**Activity:**
Reproduce, from the lines below, exactly the stretch that begins at the line containing "shipping: 0.00 -> 4.00" and ends at the line containing "Nightfall - book", both included.

**Data items:**
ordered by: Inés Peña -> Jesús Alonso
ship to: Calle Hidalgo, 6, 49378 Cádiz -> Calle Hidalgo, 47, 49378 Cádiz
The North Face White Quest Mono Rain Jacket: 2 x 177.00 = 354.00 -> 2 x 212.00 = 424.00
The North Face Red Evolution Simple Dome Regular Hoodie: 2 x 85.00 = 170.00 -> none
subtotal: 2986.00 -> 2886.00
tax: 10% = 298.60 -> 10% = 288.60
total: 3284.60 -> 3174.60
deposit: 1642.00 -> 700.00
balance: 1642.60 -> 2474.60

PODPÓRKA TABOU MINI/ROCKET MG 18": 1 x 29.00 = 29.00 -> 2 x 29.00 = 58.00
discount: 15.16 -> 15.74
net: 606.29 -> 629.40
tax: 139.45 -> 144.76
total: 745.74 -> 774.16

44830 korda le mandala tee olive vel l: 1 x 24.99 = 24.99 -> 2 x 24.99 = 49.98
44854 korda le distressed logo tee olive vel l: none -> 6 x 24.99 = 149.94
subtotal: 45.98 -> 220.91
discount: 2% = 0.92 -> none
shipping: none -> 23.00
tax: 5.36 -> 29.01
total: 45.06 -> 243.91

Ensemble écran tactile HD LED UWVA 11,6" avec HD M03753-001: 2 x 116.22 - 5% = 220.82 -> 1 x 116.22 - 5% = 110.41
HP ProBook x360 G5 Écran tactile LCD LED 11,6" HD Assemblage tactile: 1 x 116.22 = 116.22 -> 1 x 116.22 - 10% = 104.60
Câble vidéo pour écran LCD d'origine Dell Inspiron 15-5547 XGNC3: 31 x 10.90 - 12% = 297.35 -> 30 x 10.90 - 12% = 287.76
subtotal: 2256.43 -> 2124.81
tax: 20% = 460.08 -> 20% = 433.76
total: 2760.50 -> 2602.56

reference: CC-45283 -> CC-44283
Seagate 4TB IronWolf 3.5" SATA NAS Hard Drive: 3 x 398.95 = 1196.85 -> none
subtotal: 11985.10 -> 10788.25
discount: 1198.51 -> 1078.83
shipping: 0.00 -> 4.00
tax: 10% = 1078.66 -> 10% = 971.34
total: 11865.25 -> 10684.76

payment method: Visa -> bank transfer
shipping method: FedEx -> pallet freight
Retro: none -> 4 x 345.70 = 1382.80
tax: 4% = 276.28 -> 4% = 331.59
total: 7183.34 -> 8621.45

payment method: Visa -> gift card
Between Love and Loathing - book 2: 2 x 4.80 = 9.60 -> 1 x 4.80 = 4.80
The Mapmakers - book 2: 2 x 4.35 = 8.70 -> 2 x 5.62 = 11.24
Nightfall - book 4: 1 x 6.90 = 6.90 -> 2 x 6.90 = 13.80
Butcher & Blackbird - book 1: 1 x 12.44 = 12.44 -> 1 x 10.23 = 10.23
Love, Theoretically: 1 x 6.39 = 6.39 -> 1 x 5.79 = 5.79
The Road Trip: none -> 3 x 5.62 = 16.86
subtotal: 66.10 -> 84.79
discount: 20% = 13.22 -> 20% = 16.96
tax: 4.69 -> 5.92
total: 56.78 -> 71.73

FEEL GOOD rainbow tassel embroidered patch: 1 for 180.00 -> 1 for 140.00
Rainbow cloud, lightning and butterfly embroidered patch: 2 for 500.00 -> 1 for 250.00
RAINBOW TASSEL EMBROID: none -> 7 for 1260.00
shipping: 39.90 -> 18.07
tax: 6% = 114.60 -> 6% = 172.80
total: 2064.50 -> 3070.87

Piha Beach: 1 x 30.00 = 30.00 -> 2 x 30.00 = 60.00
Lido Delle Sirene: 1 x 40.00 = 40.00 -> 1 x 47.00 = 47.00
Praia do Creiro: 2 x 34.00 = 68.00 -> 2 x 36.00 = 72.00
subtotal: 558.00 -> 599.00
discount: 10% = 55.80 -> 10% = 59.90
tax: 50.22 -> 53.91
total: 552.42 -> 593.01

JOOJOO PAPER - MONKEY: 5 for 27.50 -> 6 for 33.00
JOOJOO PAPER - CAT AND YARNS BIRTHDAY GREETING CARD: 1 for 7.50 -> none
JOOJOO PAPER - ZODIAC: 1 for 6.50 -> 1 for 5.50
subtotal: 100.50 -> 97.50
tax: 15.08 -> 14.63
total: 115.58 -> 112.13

**Solved problem:**
shipping: 0.00 -> 4.00
tax: 10% = 1078.66 -> 10% = 971.34
total: 11865.25 -> 10684.76

payment method: Visa -> bank transfer
shipping method: FedEx -> pallet freight
Retro: none -> 4 x 345.70 = 1382.80
tax: 4% = 276.28 -> 4% = 331.59
total: 7183.34 -> 8621.45

payment method: Visa -> gift card
Between Love and Loathing - book 2: 2 x 4.80 = 9.60 -> 1 x 4.80 = 4.80
The Mapmakers - book 2: 2 x 4.35 = 8.70 -> 2 x 5.62 = 11.24
Nightfall - book 4: 1 x 6.90 = 6.90 -> 2 x 6.90 = 13.80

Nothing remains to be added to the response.